If you were a child at some point in the past 70 years, odds are you played the board game Candy Land. According to toy historians, a staggering 94% of mothers are aware of Candy Land, and more than 60% of households with a 5-year-old own a set. The game was invented by Eleanor Abbott, a teacher in a polio ward during the epidemic of the 1940s and 1950s. Poliomyelitis — better known as Polio — strikes victims suddenly, and most are children. The virus targets the nerve cells in the spinal cord, inhibiting the body’s control over its muscles. This leads to muscle weakness, decay, and fatality in extreme cases. The leg muscles are the most common sites of polio damage, along with the muscles of the head, neck and diaphragm. Treatment typically involves physical therapy to stimulate muscle development, followed by braces to ensure that the affected parts of the body retain their shape. The outbreak had forced children into extremely restrictive environments.
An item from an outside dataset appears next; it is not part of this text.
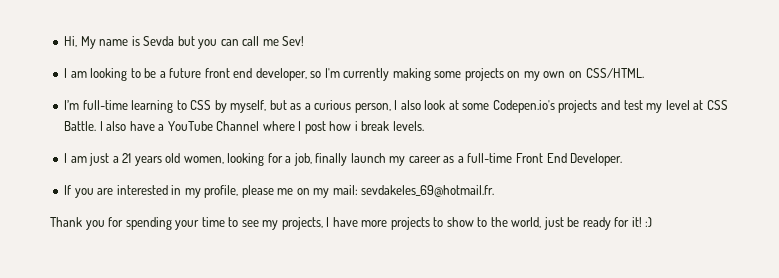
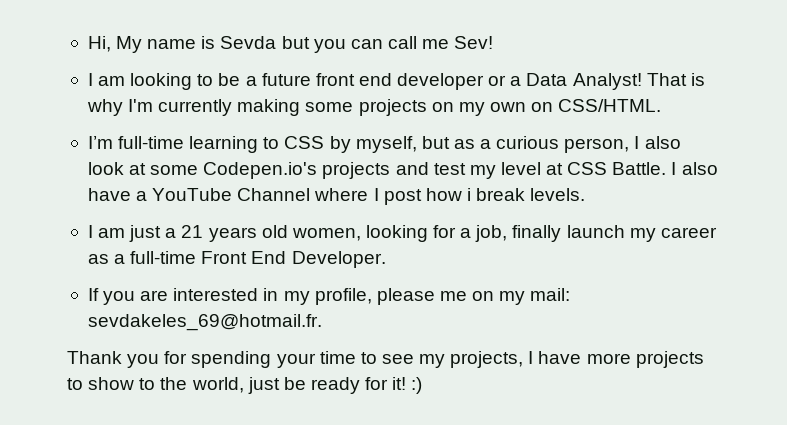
[255,68,322,81] developer, so -> [397,73,705,90] [86,99,123,116] developer or a Data Analyst! That is why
Patients were confined by equipment, and parents kept healthy children inside for fear they might catch the disease. Abbott’s game originally taught children who were immobilized and separated from their families to envision a world beyond the polio ward, where opportunities for growth and adventure could still materialize. Today, it teaches children that all situations have their alternatives. As it has done for generations, Candy Land continues to send young children on the first steps of that journey.